Press groups are dismayed after a Moroccan appeals court upheld the sentences of two journalists convicted under the country’s anti-terror laws for publishing confidential information. The case is the latest in a string of reverses for press freedoms in Morocco. The two men were arrested for an article entitled "Secret reports behind the state of alert in Morocco" published in the weekly newspaper Al Watan Alaan’s 14 July edition. The report attracted the ire of the authorities and they pressed criminal charges against the authors for the possession of stolen materials. According to Khadija Riyadi, president of the Moroccan Human Rights Association, “Moroccan courts are used as a mechanism to clamp down on the press and mete out severe punishment to journalists who are known for their courage in breaking taboos".
The original court had imposed an eight month jail sentence on Mustapha Hurmatallah, the journalist who wrote the article.

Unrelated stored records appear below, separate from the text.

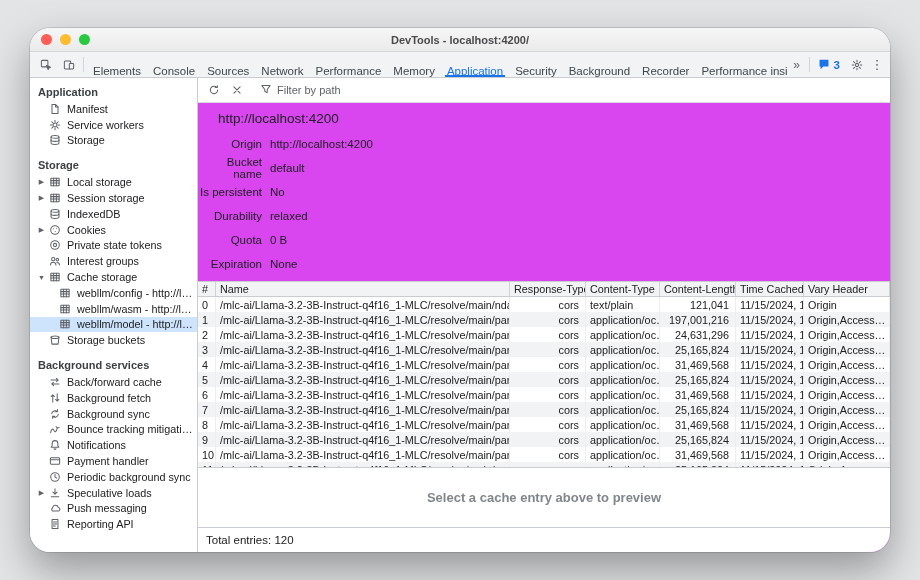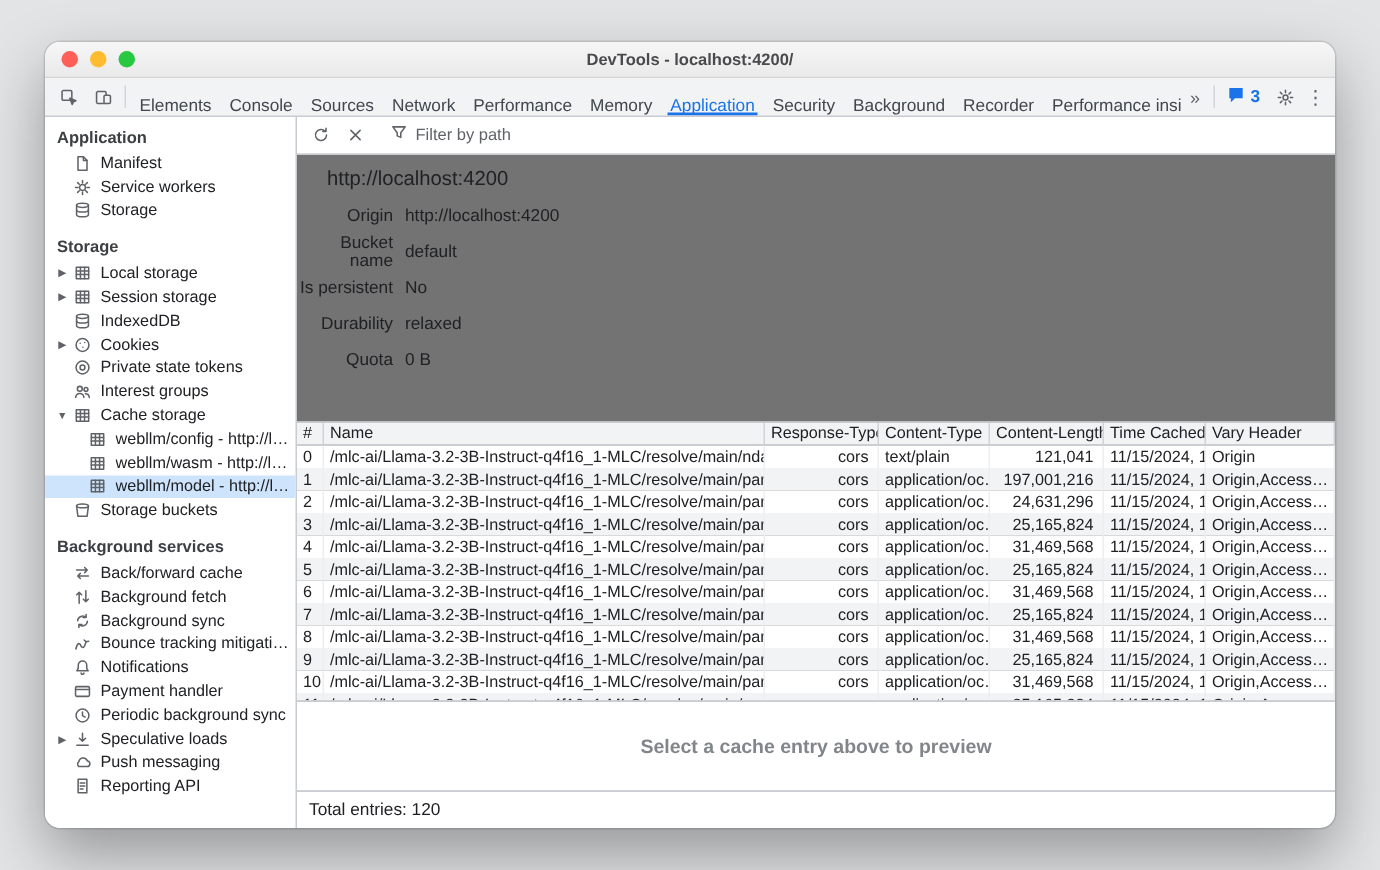"DevTools - localhost:4200/" .window { border-radius: 10px -> 20px }
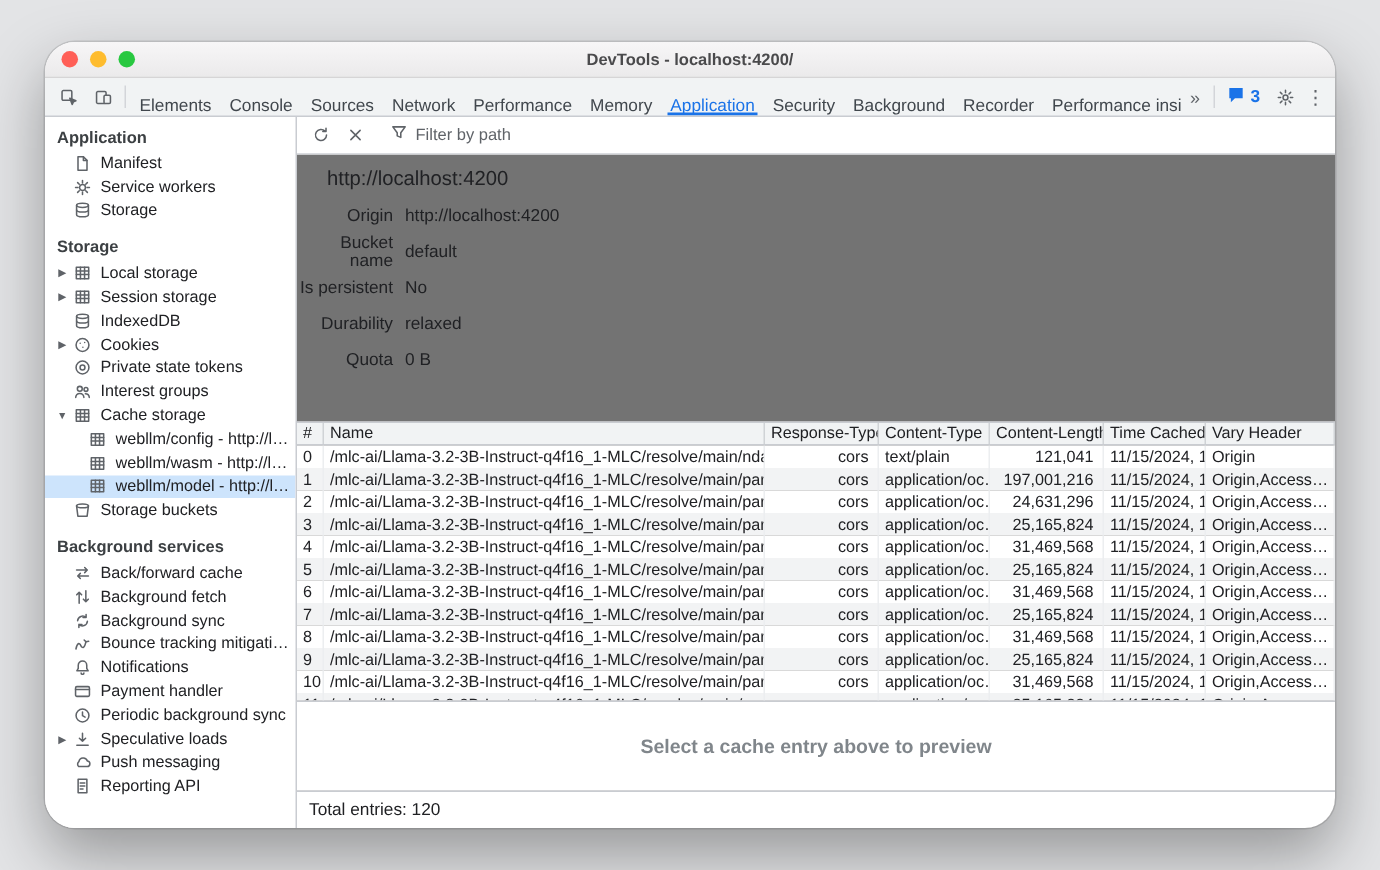"Filter by path" .main { background: #737373 -> #d946ef }
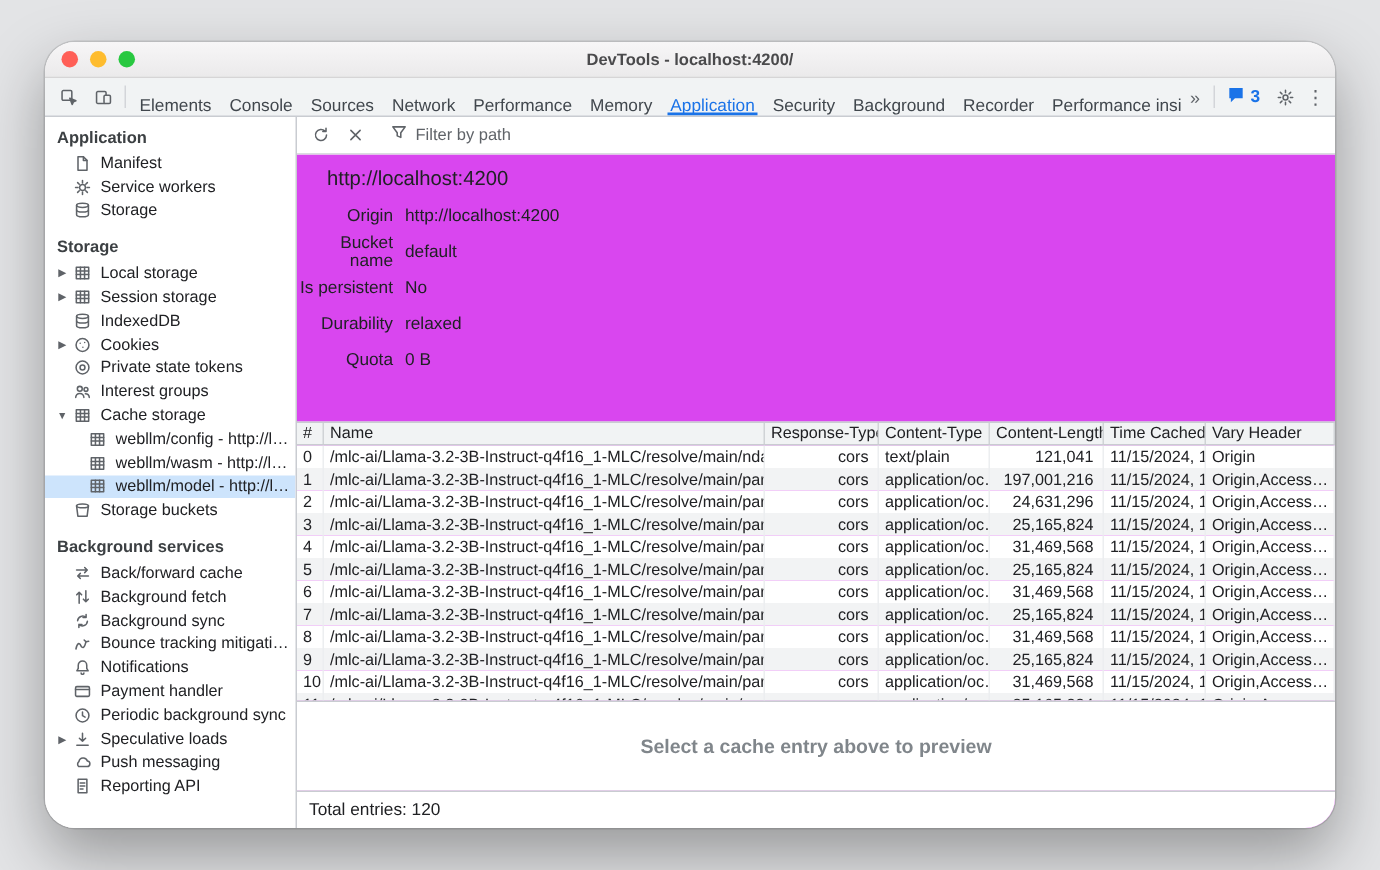"Expiration" div.meta-row { html: none -> <div> <span>Expiration</span> <span>None</span> </div> }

His boss Abderrahim Ariri was given a six-month suspended sentence. Moroccan journalists went on a brief strike to protest the original decision. Hurmatallah was released last week pending the decision but will now be forced to return to prison to serve out his time. The appeals court ruled against him but did reduce his sentence by one month. Ariri’s suspended sentence was also upheld and reduced by one month.
Two other press freedom cases are also in front of the courts. The publisher of the two Moroccan weeklies has been charged with showing disrespect to the monarchy. Moroccan Communication Minister Nabil Benabdellah tried to downplay criticisms that the government is trying to limit press freedom in the country. A delegation of press, human rights and the civil society organisations met the minister on Friday to protest about what they called breaches of freedom of speech rights. Benabdellah rejected their claims and the government is only trying to “consolidate democracy”.
Morocco was noted for having the freest press in the Arab world but many of these freedoms were eroded in the last five years. The Press Law was amended in 2002. The new law made it illegal to criticize Islam, the king, and the royal family. It is also illegal to publish anything that challenges Morocco's "territorial integrity," which is a coded reference to Morocco’s continued occupation of Western Sahara.
In the wake of the Casablanca suicide bombings of May 2003 the press lost further freedoms. Within eleven days of the bombs which killed 43 people near Western and Jewish targets, Morocco’s parliament overwhelmingly passed a controversial anti-terrorism law. The law broadened the definition of terrorism and defined a terrorist act as "any premeditated act, by an individual or a group, that aims to breach public order through terror and violence". The law had serious implications for the press, as its wording criminalised the dissemination of material deemed to support terrorism. Several journalists have been prosecuted under this law.
The Committee to Protect Journalists (CPJ), says there is a “government-inspired judicial assault against outspoken newspapers”. It cites the 2006 case of the independent weekly newsmagazine Le Journal Hebdomadaire which had to pay 3 million dirhams (US$359,700) in a defamation suit brought by Claude Moniquet, head of the Brussels-based European Strategic Intelligence and Security Centre. Moniquet said the publication had defamed him in a six-page critique questioning the independence of his think tank’s report on the disputed Western Sahara.
In the trial, Le Journal Hebdomadaire was barred from introducing an expert witness and the court provided no explanation for how they reached the unprecedented damage award which threatened the magazine’s financial viability. Two days before the verdict, government-organised demonstrations were staged in front of the paper’s offices after malicious and incorrect rumours spread that the paper had reprinted the cartoons of the Prophet Mohammad. The demonstration was not spontaneous. Moroccan officials recruited and provided transportation to people from poor neighborhoods who had been told that the target of the protests were “infidels” who had reprinted the cartoons.
Reporters Without Borders latest annual report said 2006 was a bad year for press freedoms in Morocco. It said the Arab-language weekly Nishan was shut down in December for “undermining Islam”. It also cites censorship, harassment and legal action against independent media which continued throughout the year. Morocco also banned foreign journalists reporting on human rights from going to Western Sahara. Detective arrested Jamal Wahbi, of the weekly Assahifa al-Maghribiya, for photographing three prisoners who were suspected terrorists coming out of a court building in the city. Meanwhile Al-Jazeera correspondent, Hassan Fatih, was physically attacked by police while covering a sit-in by the families of political prisoners in Rabat in June. He was taken to hospital with neck and shoulder injuries.
After Moroccan media went on strike to support the Mustapha Hurmatallah case, they received the backing of the International Federation of Journalists (IFJ). The IFJ called on media unions worldwide to support the striking journalists who stopped work for thirty minutes in August. “This case is looking more and more like a travesty of justice,” said IFJ Vice President Younes M’Jahed, “The press in Morocco is now facing a dangerous impasse where the authorities are spinning out of control, seizing publications and imprisoning journalists using the flimsiest excuses”.